Berdasarkan hasil survei pasar yang dilakukan PT Mutiara Mitra Sejahtera (MMS), daya beli masyarakat di Cikarang, Bekasi cukup tinggi. Hal ini ikut mendorong penjualan properti di daerah tersebut selain faktor jumlah ekspatriat yang besar. Survei tersebut meliputi pemetaan daya beli, segmen market, dan captive market.

Menurut Direktur Pengembangan Bisnis PT Mutiara Mitra Sejahtera (MMS), Robert Yapari, dari survei tersebut terlihat bahwa Cikarang sudah berubah dari dulunya kawasan industri padat karya seperti garmen dan sepatu, kini menjadi pusat industri padat modal terutama elektronik dan otomotif yang didominasi perusahaan asing.

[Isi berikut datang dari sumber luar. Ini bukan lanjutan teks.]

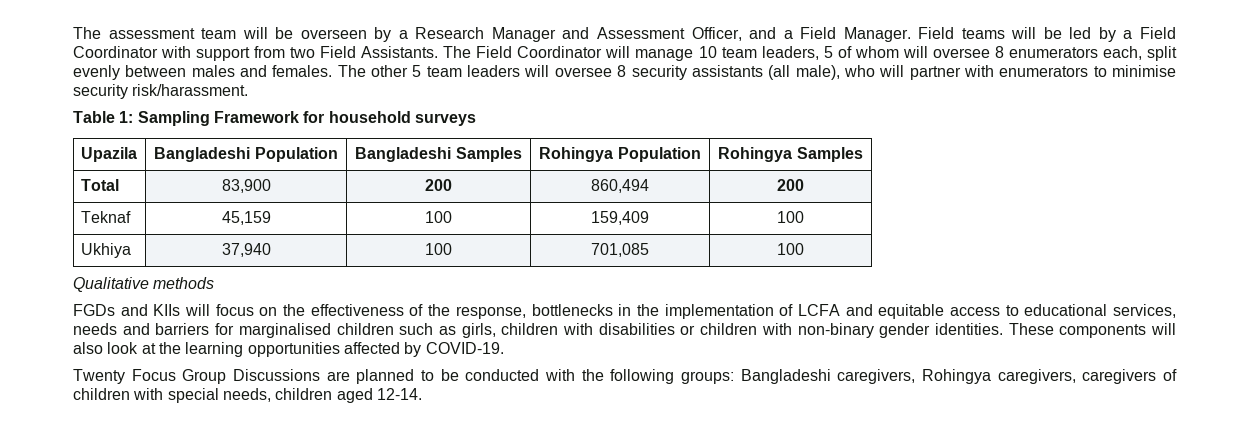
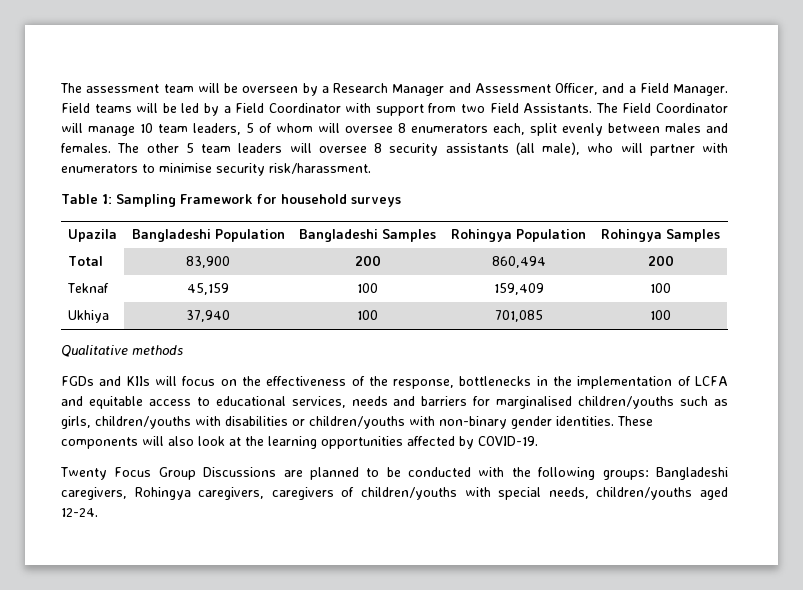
- FGDs and KIIs will focus on the effectiveness of the response, bottlenecks in the implementation of LCFA and equitable access to educational services, needs and barriers for marginalised children such as girls, children with disabilities or children with non-binary gender identities.
+ FGDs and KIIs will focus on the effectiveness of the response, bottlenecks in the implementation of LCFA and equitable access to educational services, needs and barriers for marginalised children/youths such as girls, children/youths with disabilities or children/youths with non-binary gender identities.
- Twenty Focus Group Discussions are planned to be conducted with the following groups: Bangladeshi caregivers, Rohingya caregivers, caregivers of children with special needs, children aged 12-14.
+ Twenty Focus Group Discussions are planned to be conducted with the following groups: Bangladeshi caregivers, Rohingya caregivers, caregivers of children/youths with special needs, children/youths aged 12-24.

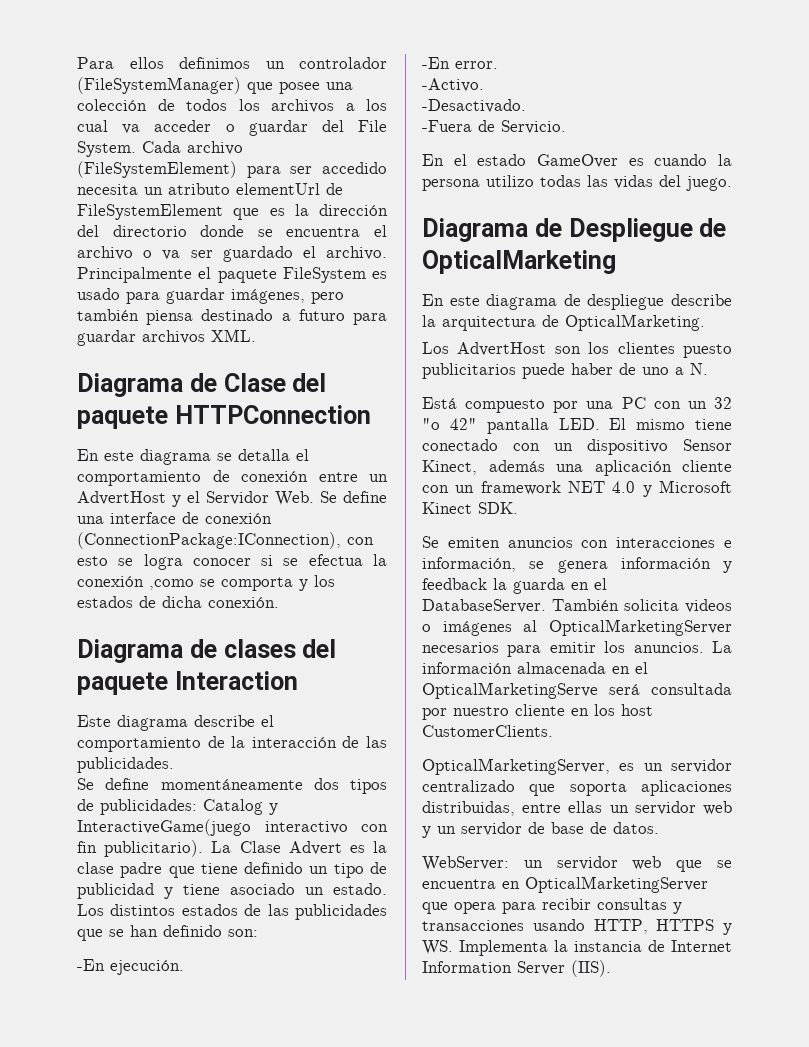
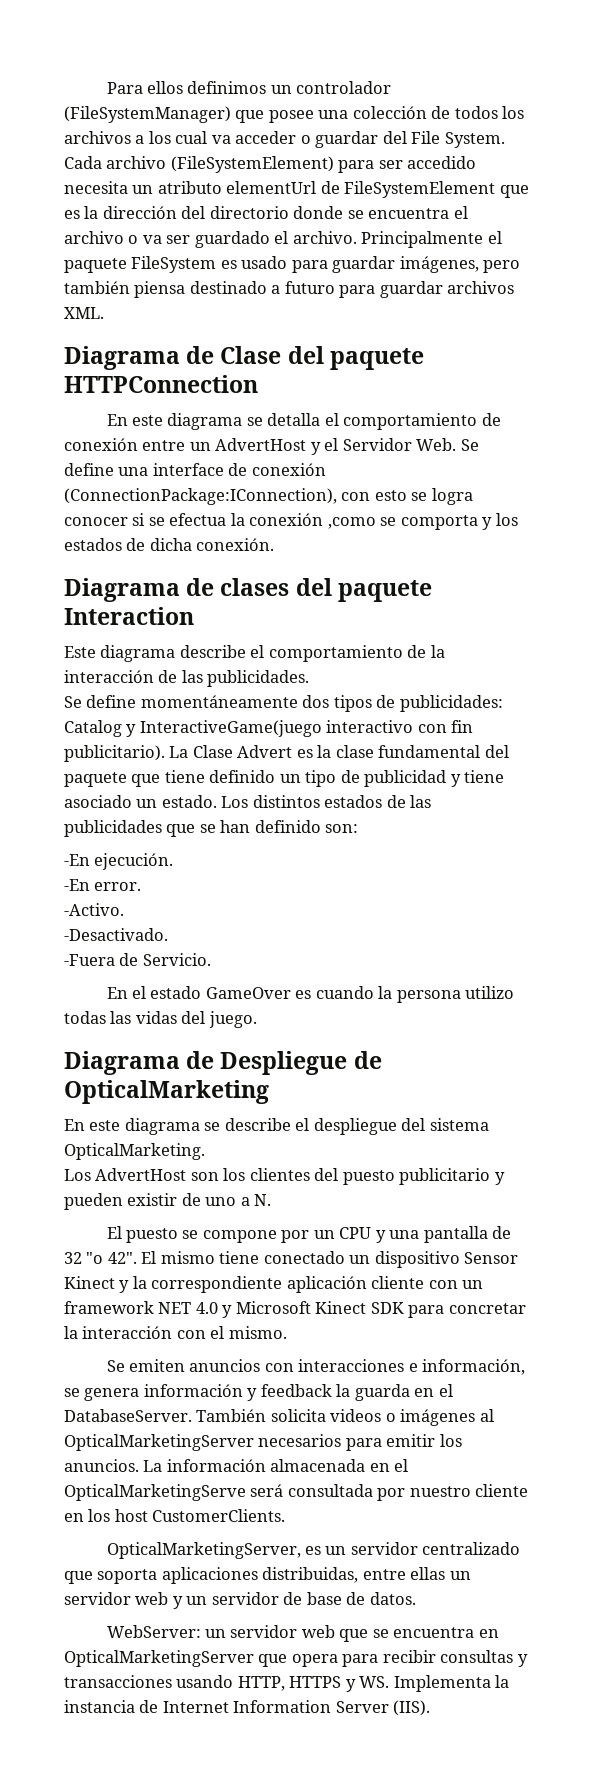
- La Clase Advert es la clase padre que tiene definido un tipo de publicidad y tiene asociado un estado.
+ La Clase Advert es la clase fundamental del paquete que tiene definido un tipo de publicidad y tiene asociado un estado.
- En este diagrama de despliegue describe la arquitectura de OpticalMarketing.
+ En este diagrama se describe el despliegue del sistema OpticalMarketing.
- Los AdvertHost son los clientes puesto publicitarios puede haber de uno a N.
- Está compuesto por una PC con un 32 "o 42" pantalla LED. El mismo tiene conectado con un dispositivo Sensor Kinect, además una aplicación cliente con un framework NET 4.0 y Microsoft Kinect SDK.
+ Los AdvertHost son los clientes del puesto publicitario y pueden existir de uno a N.
+ El puesto se compone por un CPU y una pantalla de 32 "o 42". El mismo tiene conectado un dispositivo Sensor Kinect y la correspondiente aplicación cliente con un framework NET 4.0 y Microsoft Kinect SDK para concretar la interacción con el mismo.

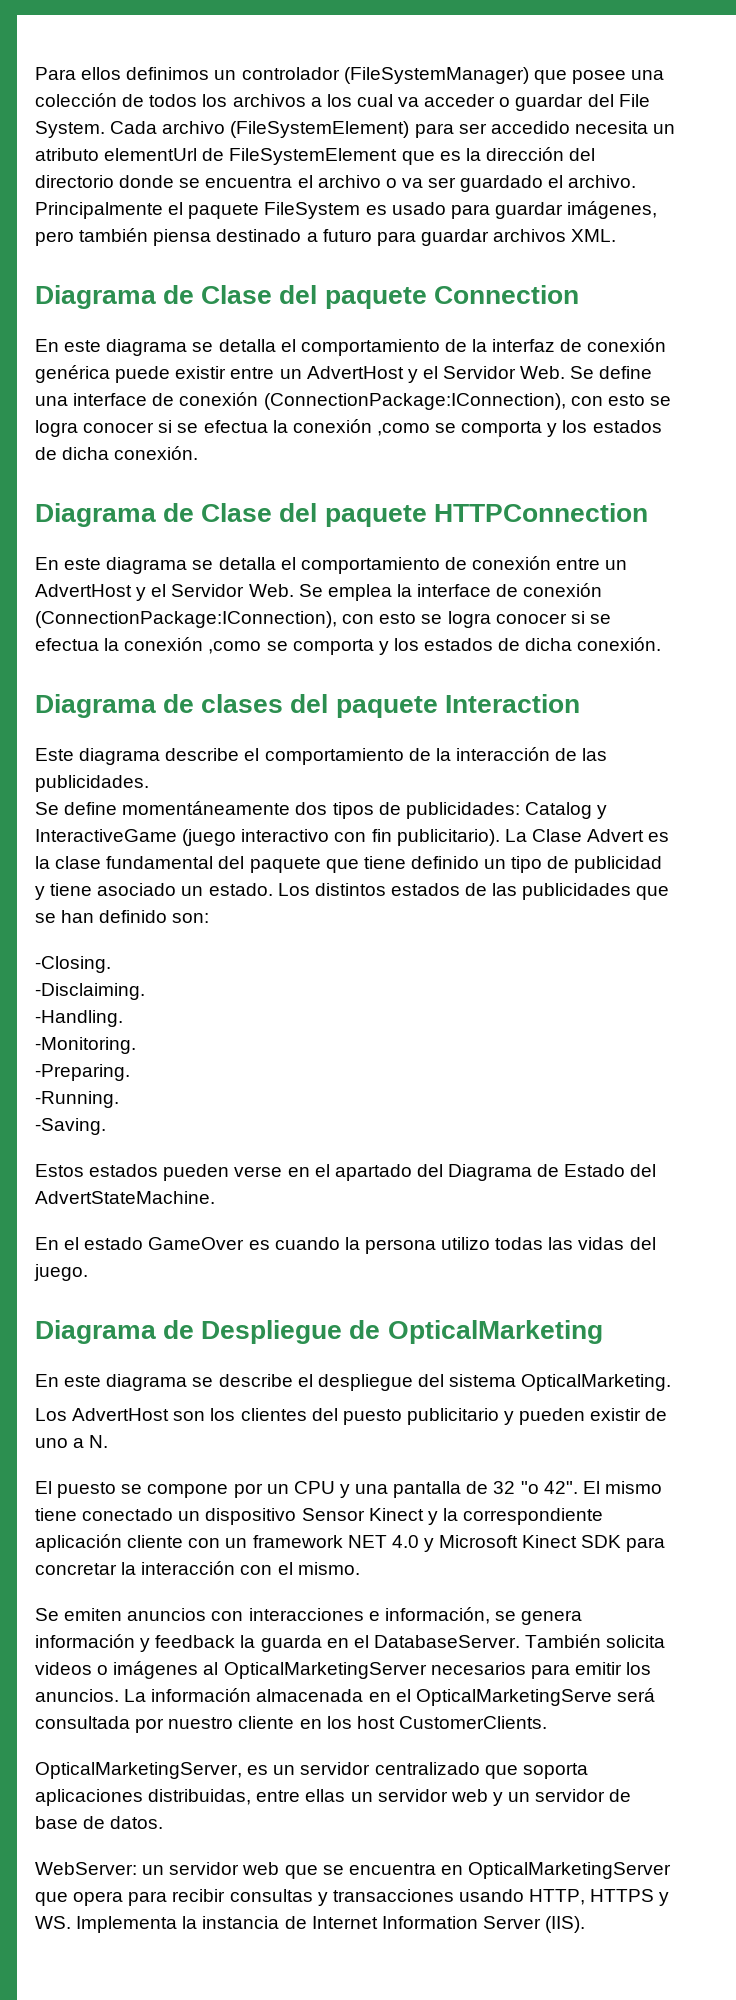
+ Diagrama de Clase del paquete Connection
+ En este diagrama se detalla el comportamiento de la interfaz de conexión genérica puede existir entre un AdvertHost y el Servidor Web. Se define una interface de conexión (ConnectionPackage:IConnection), con esto se logra conocer si se efectua la conexión ,como se comporta y los estados de dicha conexión.
- En este diagrama se detalla el comportamiento de conexión entre un AdvertHost y el Servidor Web. Se define una interface de conexión (ConnectionPackage:IConnection), con esto se logra conocer si se efectua la conexión ,como se comporta y los estados de dicha conexión.
+ En este diagrama se detalla el comportamiento de conexión entre un AdvertHost y el Servidor Web. Se emplea la interface de conexión (ConnectionPackage:IConnection), con esto se logra conocer si se efectua la conexión ,como se comporta y los estados de dicha conexión.
- Se define momentáneamente dos tipos de publicidades: Catalog y InteractiveGame(juego interactivo con fin publicitario).
+ Se define momentáneamente dos tipos de publicidades: Catalog y InteractiveGame (juego interactivo con fin publicitario).
- -En ejecución.
- -En error.
- -Activo.
- -Desactivado.
- -Fuera de Servicio.
+ -Closing.
+ -Disclaiming.
+ -Handling.
+ -Monitoring.
+ -Preparing.
+ -Running.
+ -Saving.
+ Estos estados pueden verse en el apartado del Diagrama de Estado del AdvertStateMachine.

Baca juga: Proyek Apartemen di Cikarang Tumbuh Pesat

Kondisi itu menjadikan Cikarang dan Kabupaten Bekasi sebagai salah satu daerah dengan Upah Minimum Regional (UMR) tertinggi di Indonesia, bahkan mengalahkan DKI Jakarta. ’’Ini bukti kalau take home pay pekerja di Cikarang tinggi, sehingga menarik banyak migrasi pekerja kemari. Akibatnya kebutuhan hunian juga meningkat," ujar Robert dalam siaran pers yang diterima Rumah123, Senin (16/5).

Saking tingginya kebutuhan hunian di daerah tersebut, lanjut Robert, pada 2014 keluar kebijakan Pemkab Bekasi untuk melindungi lahan-lahan pertanian, sehingga ada moratorium untuk real estat. Itu sebabnya, pembangunan hunian untuk pekerja di kawasan industri diarahkan high rise (vertikal).

Baca juga: Metamorfosis Wajah Cikarang

General Marketing MMS, Erick Putra, mengatakan, pihaknya saat ini tengah mengembangkan Domilico Cikarang. Yakni, sebuah apartemen berkonsep resort style living yang akan menjadi satu-satunya apartemen di Cikarang dengan 70 persennya merupakan green area. ’’Ini akan menjadi selling point dari Domicilio,’’ ujarnya.

Ia menerangkan, kebutuhan investasi untuk pembangunan tiga tower apartemen Domicilio dengan 1.840 unit, diperkirakan hampir mencapai Rp650 miliar.